And that is the last time the majority opinion pays attention to the purpose and text of the CLA.12
*572The CLA actually defines who can recover attorney fees and requires that there be a present “right” to a lien. As I stated at the outset, the Legislature has textually communicated that this act concerns one thing: how construction lien disputes should be resolved. Not surprisingly, the Legislature begins by calling the statute the “construction lien act”13 and then prescribes a procedure by which claims associated with construction lien disputes shall be resolved.14 The Legislature was also very specific regarding who can recover attorney fees in these cases:
In an action to enforce a construction lien through foreclosure, the court shall examine each claim and defense that is presented and determine the amount, if any, due to each lien claimant or to any mortgagee or holder of an encumbrance and their respective priorities. The court may allow reasonable attorneys’ fees to a lien claimant who is the prevailing party .[15]

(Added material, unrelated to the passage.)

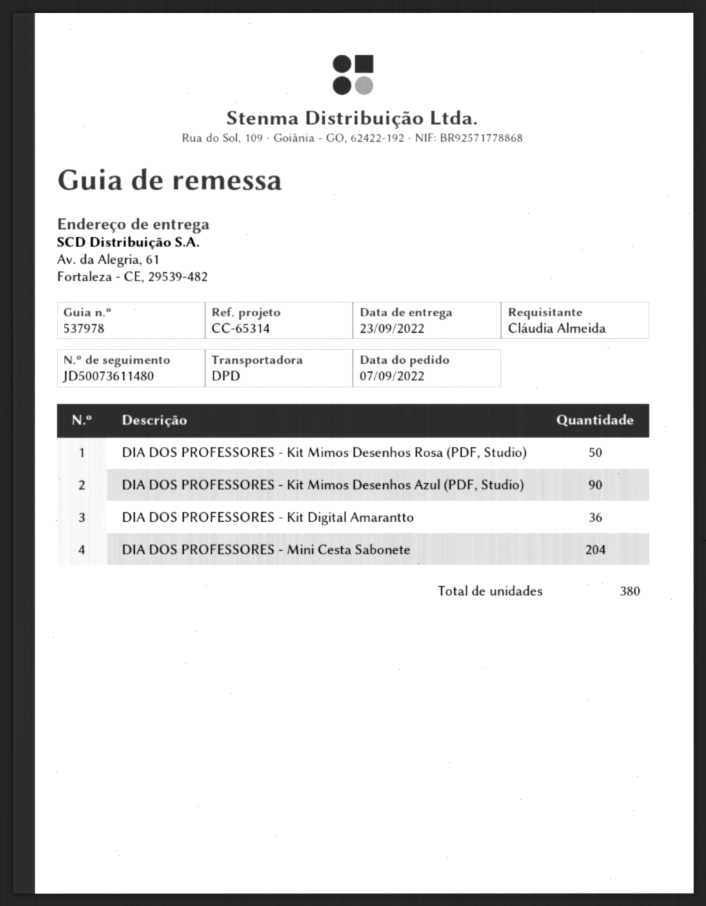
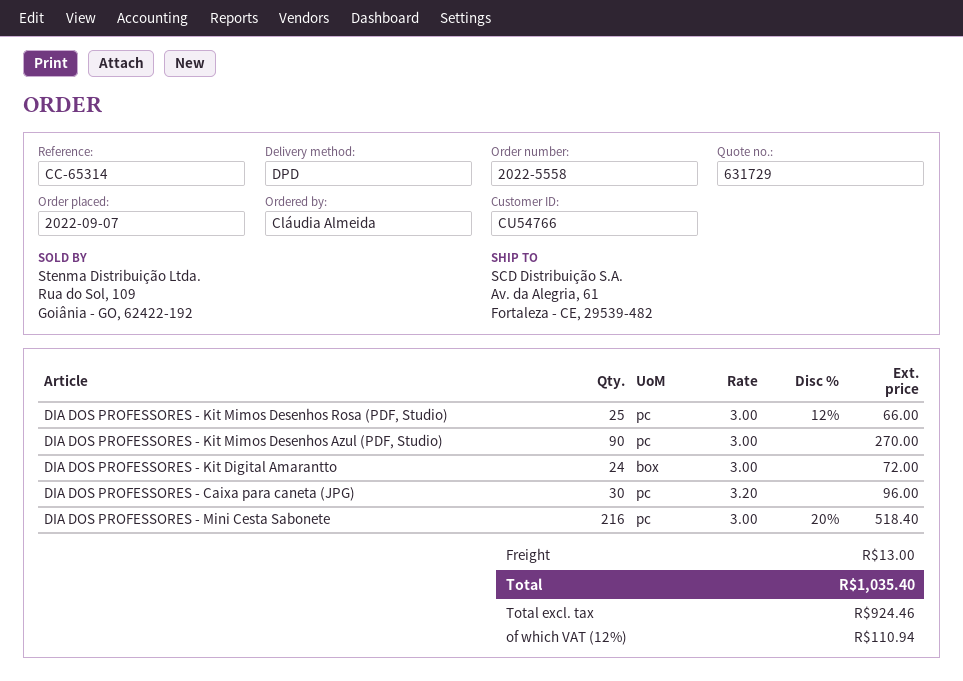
DIA DOS PROFESSORES - Kit Mimos Desenhos Rosa (PDF, Studio): 50 -> 25
DIA DOS PROFESSORES - Kit Digital Amarantto: 36 -> 24
DIA DOS PROFESSORES - Mini Cesta Sabonete: 204 -> 216
DIA DOS PROFESSORES - Caixa para caneta (JPG): none -> 30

*573Again, the Legislature has been careful to inform us who is entitled to recover attorney fees under the CLA because it has also defined a critical term in the quoted provision—who is a “lien claimant.” The term “lien claimant” is statutorily defined as “a person having a right to a construction lien under this act.”16 Grammatically, this requires that the claimant have a present, not a previous or theoretical, right to a lien at the time the claimant is “the prevailing party.” Therefore, under a plain reading of the statute, a trial court may only award attorney fees to a person who “ha[s] a right to a construction lien under [the CLA]”17 when that person “is the prevailing party” “[i]n an action to enforce a construction lien through foreclosure . . . .”18
While there are many additional textual indications that the Legislature intended to make attorney fees available only to those who prevailed on their lien claims (some of which I shall shortly address), the fatal flaw of the majority opinion is that it gives no meaning to this definition when it provides attorney fees to RCG, which, not having been adjudicated the prevailing party on the construction lien claim before accepting full payment, plainly was no longer a lien claimant, much less a prevailing one.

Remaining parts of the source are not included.